Das Erbe der Guldenburgs

Nicht weit entfernt von Hamburg, im südlichen Schleswig-Holstein, haben die Guldenburgs ihren Besitz. Ihnen gehören neben dem Schloss noch Ländereien, ein Gestüt und eine Bierbrauerei. Ihren Reichtum verdanken sie außerdem ihrer Beteiligung an einer Privatbank. Die Familie hat es bisher immer verstanden, den Zerfall der Adelsmacht zu verhindern, wenigstens was ihr kleines Reich angeht. Geführt werden sie und die Unternehmungen von Martin Graf von Guldenburg. Das ist ein Name, der am Ort und in der in der Nähe gelegenen Kreisstadt etwas gilt. Doch es gibt wirtschaftliche Probleme, von denen niemand etwas ahnt. Das Gestüt ist ein aus- gesprochener Zuschussbetrieb und die Brauerei nicht so leistungsfähig, dass alle anstehenden finanziellen Verpflichtungen auf Dauer erfüllt werden könnten. Da reift in Graf Martin Guldenburg der Plan, mit einem Teil seines Grundbesitzes eine geldbringende Idee zu verwirklichen.
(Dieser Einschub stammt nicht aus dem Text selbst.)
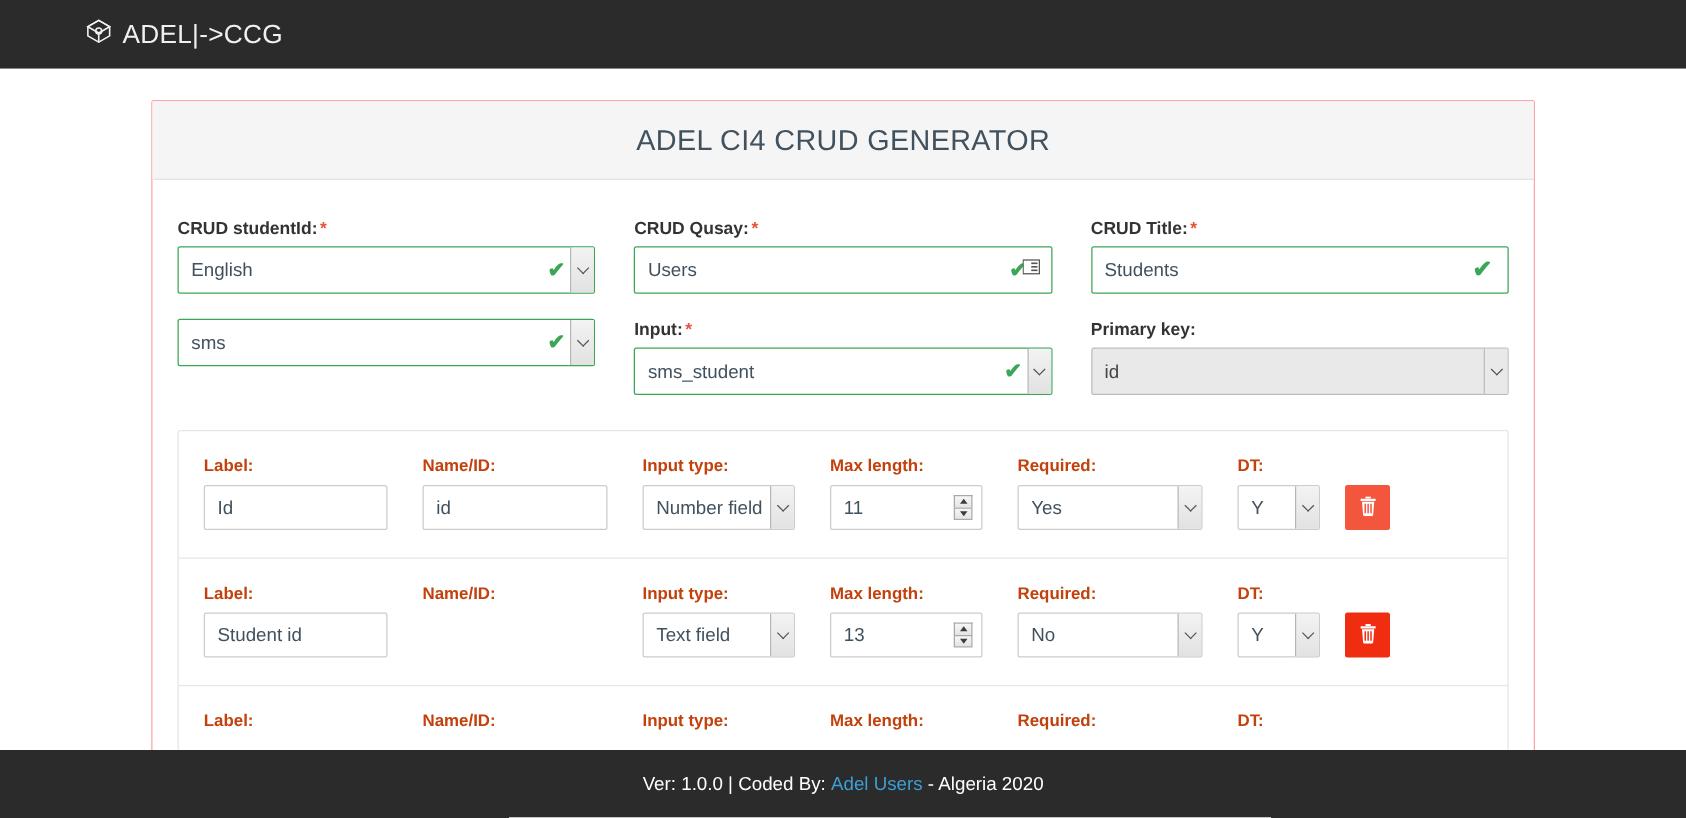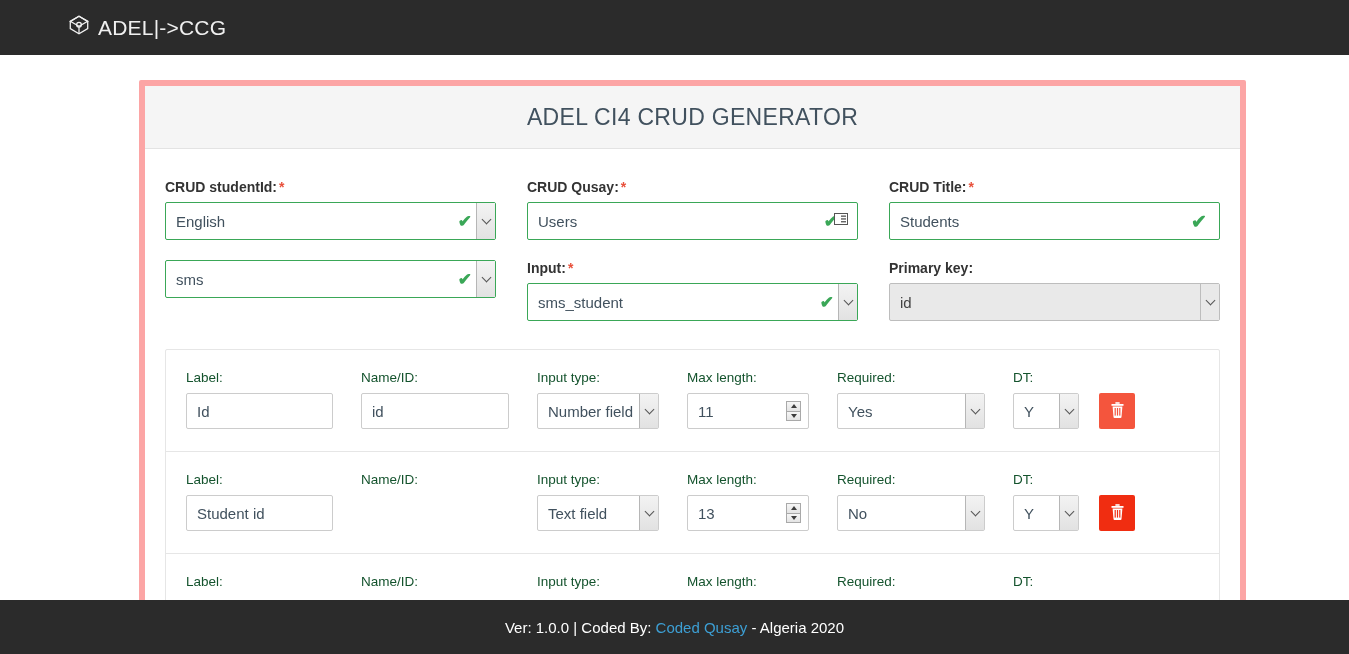--- a/index.html
+++ b/index.html
@@ -40,11 +40,11 @@
   }
   .card {
     position: absolute;
-    left: 139px;
+    left: 121px;
     top: 25px;
     width: 1107px;
     background: #fff;
-    border: 6px solid #fca5a5;
+    border: 1px solid #fca5a5;
     border-radius: 2px;
   }
   .card-header {

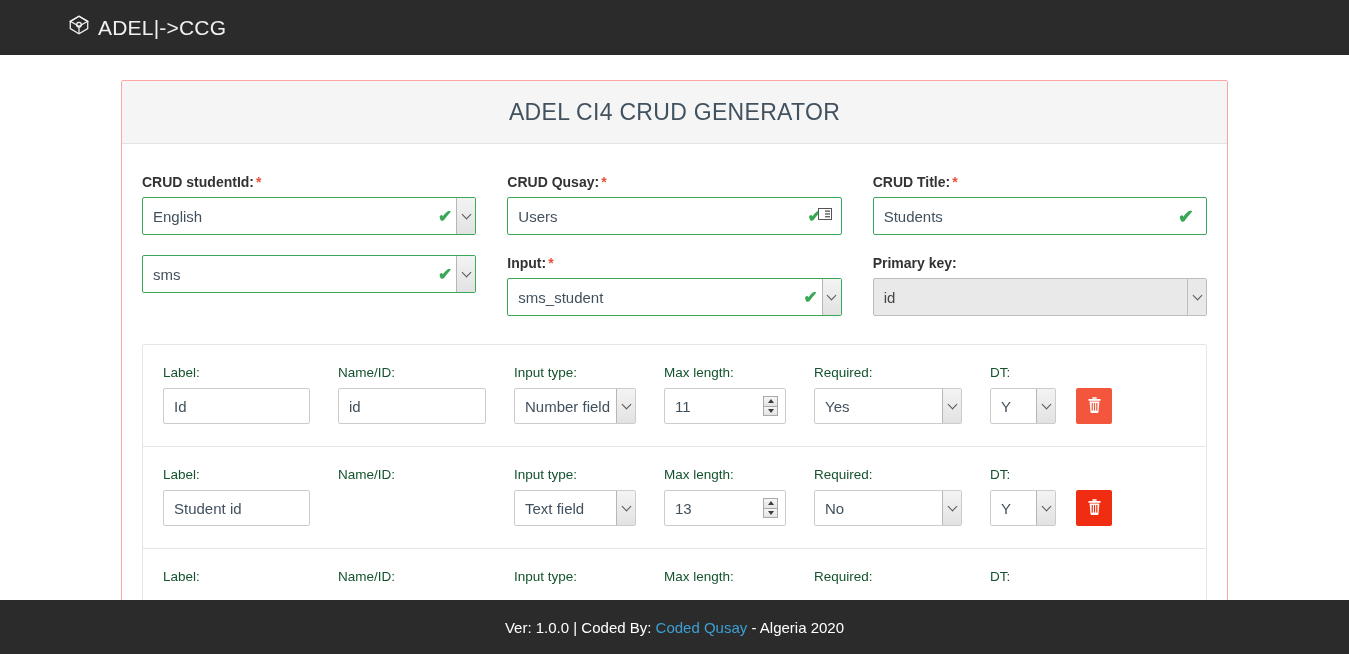--- a/index.html
+++ b/index.html
@@ -169,8 +169,9 @@
   .flabel {
     display: block;
     font-size: 13.5px;
-    color: #14532d;
+    color: #c2410c;
     margin-bottom: 8px;
+    font-weight: bold;
   }
   .finput {
     width: 100%;

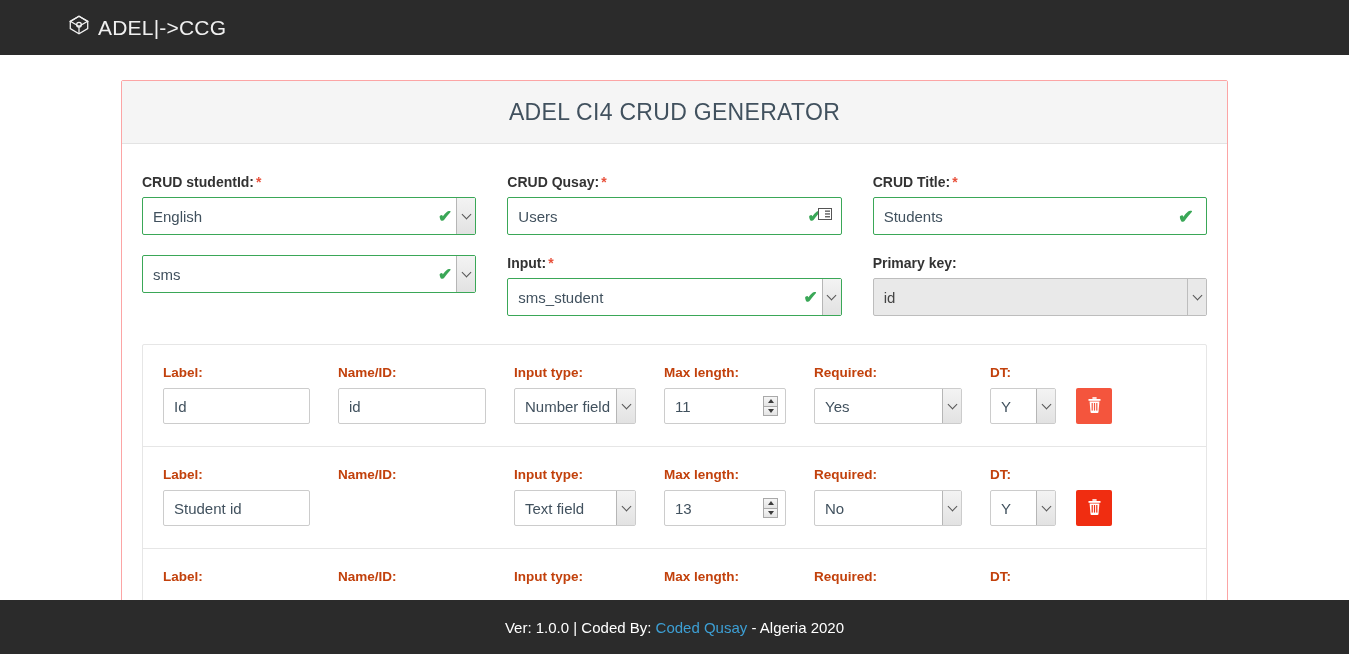--- a/index.html
+++ b/index.html
@@ -520,7 +520,7 @@
 <div class="footer">
   <span>Ver: 1.0.0 | Coded By:</span>
   <span>&nbsp;</span>
-  <a href="#">Coded Qusay</a>
+  <a href="#">Adel Users</a>
   <span>&nbsp;</span>
   <span>- Algeria 2020</span>
 </div>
Doch bevor er in konkrete und abschließende Verhandlungen treten kann, ereilt die Familie ein tragisches Unglück. Zur Feier seines 60. Geburtstages trifft sich auf Schloss Guldenburg die ganze Familie des Hausherrn. Es sind sein Bruder Dr. Max von Guldenburg, Tochter Evelyn aus erster Ehe und ihr Mann Achim Lauritzen, der in Hamburg eine Werbeagentur betreibt; Thomas, sein Sohn aus erster Ehe, der allerdings lieber an der Côte d'Azur seine Yacht besteigen würde als das Flugzeug nach Hamburg; Sascha, Sohn aus seiner jetzigen Ehe mit Christine, der als Student in Oxford lebt; und Tochter Nane, die 18-jährige Gymnasiastin, Lieblingstochter des Grafen. Absolute Respektsperson im herrschaftlichen Haus aber ist die alte Gräfin Herta. Obwohl schon 80 Jahre alt, wacht sie mit Argusaugen über das Imperium, das seine Existenz nicht zuletzt ihrer Zähigkeit, ihrem Durchsetzungswillen verdankt. Kaum haben sich die Guldenburgs im Kreis prominenter Gäste eingefunden, kündigt sich ein besonderer Besuch an: Mit ihrem Helikopter schwebt Margot Balbeck, Brauereibesitzerin aus Hamburg, ein.